COLDEN, CADWALLADER, an eminent physician and botanist, the son of the Rev. Alexander Colden of Dunse, was born February 17, 1688. He studied at the university of Edinburgh, and in medicine and mathematics especially made great proficiency. In 1708 he emigrated to Pennsylvania, where he practised as a physician for some years. In 1715 he returned to Britain, and while in London acquired considerable reputation by a paper on Animal Secretions. He afterwards went to Scotland, but the rebellion which had broken out there induced him to recross the Atlantic in 1716. He settled a second time in Pennsylvania, but in 1718 removed to New York. After a residence of a year in that city, he was appointed the first surveyor-general of the lands of the colony, and at the same time master in chancery. In 1720 he obtained a seat in the king’s council, under Governor Burnet. For some time previous to this, he had resided on a tract of land about nine miles from Newburgh, on Hudson river, for which he had received a patent, and which he employed himself in bringing into a state of cultivation, though much exposed to the attacks of the Indians. In 1761 he was chosen lieutenant-governor of New York. During the absence of Governor Tryon he displayed his ability in the management of affairs, and formed several benevolent establishments. After the return of Governor Tryon in 1775, Colden retired to a seat on Long Island, where he died, September 28, 1776, in the eighty-ninth year of his age, a few hours before nearly one-fourth part of the city of New York was reduced to ashes. Governor Colden was distinguished for his acquaintance with botany. His descriptions of between three and four hundred American plants were published in the ‘Acta Upsaliensia.’ He paid attention also to the climate, and left a long course of diurnal observations on the thermometer, barometer, and winds. He sent a great many American plants to Linnaeus, with whom he corresponded, and who gave to a new genus of plants the appellation of Coldenia. His works are:

      The History of the Five Indian Nations of Canada. 2d edition, London, 1701, 8vo. The same, 1747, 1750, 8vo. And 1755, 2 vols, 12mo.
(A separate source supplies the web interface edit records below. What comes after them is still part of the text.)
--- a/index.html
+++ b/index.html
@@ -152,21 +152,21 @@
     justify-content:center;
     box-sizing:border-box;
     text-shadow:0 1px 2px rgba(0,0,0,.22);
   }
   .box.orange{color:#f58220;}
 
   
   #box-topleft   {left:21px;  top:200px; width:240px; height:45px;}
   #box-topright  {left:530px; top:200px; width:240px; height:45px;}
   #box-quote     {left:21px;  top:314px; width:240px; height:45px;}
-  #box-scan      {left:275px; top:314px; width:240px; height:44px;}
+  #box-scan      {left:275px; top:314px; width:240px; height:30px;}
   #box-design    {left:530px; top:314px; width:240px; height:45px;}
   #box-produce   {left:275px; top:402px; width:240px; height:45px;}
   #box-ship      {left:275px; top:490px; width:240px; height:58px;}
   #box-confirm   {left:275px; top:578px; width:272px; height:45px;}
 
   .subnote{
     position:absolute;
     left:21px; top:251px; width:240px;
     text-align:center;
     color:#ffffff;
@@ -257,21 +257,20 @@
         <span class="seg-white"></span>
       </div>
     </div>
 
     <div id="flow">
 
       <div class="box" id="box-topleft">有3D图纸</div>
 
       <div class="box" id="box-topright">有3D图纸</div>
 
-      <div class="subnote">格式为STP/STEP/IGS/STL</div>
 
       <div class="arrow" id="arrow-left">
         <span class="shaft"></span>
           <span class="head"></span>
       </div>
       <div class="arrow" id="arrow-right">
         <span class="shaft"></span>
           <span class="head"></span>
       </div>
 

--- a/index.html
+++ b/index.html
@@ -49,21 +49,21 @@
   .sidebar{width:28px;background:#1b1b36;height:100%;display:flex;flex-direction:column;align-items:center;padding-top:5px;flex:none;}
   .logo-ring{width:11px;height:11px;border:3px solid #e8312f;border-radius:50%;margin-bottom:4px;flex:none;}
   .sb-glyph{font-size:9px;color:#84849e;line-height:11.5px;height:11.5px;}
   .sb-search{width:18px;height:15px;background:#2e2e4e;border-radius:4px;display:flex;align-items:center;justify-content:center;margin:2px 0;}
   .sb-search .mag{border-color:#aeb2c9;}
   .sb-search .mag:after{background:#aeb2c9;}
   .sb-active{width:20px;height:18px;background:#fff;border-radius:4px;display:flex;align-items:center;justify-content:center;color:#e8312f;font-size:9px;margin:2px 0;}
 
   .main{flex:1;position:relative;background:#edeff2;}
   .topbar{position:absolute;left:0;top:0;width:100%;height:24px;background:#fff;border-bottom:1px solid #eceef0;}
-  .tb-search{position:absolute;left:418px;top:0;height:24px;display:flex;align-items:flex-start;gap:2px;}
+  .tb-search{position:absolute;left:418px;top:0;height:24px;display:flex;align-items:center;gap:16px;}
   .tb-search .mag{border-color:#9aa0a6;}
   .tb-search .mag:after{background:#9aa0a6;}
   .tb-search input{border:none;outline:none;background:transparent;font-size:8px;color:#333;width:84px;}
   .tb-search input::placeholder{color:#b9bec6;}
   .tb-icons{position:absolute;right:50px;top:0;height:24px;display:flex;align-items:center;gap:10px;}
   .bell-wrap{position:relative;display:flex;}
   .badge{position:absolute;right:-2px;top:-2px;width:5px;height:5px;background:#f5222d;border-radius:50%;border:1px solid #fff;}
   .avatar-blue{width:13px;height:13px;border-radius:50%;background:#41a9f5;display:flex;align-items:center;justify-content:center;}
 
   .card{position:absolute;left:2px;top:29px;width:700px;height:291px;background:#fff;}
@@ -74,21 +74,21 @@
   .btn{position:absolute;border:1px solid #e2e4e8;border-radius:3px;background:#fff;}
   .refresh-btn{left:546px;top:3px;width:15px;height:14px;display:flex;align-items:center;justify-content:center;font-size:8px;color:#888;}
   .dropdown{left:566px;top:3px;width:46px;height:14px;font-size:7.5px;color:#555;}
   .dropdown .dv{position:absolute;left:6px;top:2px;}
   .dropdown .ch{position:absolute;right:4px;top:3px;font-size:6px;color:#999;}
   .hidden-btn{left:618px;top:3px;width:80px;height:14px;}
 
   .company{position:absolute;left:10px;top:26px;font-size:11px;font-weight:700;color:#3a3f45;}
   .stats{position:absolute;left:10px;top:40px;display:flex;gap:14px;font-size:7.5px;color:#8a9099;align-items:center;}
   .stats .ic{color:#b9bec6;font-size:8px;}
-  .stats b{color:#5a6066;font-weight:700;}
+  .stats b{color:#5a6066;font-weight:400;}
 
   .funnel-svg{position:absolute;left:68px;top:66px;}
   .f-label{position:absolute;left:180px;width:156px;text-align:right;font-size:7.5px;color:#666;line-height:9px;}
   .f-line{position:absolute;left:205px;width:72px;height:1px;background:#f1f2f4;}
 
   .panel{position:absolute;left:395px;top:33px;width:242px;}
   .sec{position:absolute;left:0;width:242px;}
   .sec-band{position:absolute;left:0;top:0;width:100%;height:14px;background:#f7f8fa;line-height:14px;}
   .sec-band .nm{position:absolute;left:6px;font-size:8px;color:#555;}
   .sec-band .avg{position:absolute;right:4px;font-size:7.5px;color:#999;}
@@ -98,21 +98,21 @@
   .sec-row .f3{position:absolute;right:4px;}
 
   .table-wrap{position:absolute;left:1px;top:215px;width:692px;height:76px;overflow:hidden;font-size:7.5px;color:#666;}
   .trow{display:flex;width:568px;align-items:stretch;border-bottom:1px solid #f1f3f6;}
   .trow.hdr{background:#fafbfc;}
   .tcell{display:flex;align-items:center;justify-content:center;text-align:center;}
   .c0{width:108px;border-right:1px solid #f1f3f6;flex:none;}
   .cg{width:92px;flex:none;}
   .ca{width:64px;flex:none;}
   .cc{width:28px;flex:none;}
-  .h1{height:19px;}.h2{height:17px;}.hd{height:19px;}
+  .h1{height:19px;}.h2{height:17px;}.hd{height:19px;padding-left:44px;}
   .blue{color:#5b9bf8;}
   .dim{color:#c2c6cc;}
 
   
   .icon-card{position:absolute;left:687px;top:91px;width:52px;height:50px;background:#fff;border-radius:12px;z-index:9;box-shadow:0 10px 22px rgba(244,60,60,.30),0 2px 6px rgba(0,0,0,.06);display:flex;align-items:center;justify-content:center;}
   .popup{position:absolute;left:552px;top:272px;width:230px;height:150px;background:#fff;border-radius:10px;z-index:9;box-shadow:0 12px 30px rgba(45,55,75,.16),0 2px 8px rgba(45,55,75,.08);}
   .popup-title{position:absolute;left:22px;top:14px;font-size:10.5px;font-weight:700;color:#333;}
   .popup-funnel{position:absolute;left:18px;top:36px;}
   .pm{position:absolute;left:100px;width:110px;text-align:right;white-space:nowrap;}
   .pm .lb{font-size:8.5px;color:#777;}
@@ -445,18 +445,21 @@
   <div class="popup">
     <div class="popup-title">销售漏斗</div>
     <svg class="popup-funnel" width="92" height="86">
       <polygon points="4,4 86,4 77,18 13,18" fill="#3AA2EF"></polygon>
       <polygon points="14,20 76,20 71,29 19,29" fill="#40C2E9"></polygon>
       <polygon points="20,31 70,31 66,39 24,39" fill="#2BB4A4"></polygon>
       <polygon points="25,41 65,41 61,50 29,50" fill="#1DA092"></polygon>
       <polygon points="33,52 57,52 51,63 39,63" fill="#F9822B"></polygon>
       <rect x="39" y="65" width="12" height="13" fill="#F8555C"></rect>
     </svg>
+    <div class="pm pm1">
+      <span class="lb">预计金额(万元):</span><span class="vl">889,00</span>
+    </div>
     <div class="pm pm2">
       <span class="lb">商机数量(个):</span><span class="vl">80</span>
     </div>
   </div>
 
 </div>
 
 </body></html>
      The History of the Five Indian Nations depending upon New York. New York, 1727, 8vo. Lond. 1752. 4to.

      The Principle of Action in Matter, the Gravitation in Bodies, and the Motion of the Planets, explained from their principles. New York, 1745, 8vo. Lond. 1752, 4to.

      Plantae Coldenghomiae in provincia Noveboracensi Americes sponte crescentes. Act. Societ. Upsal. 1743, p. 81, &c.

      Letter concerning the Throat Distemper. Med. Obs. and Inq. i. p. 211. 1755. Epidemic Malignant Sore Throat.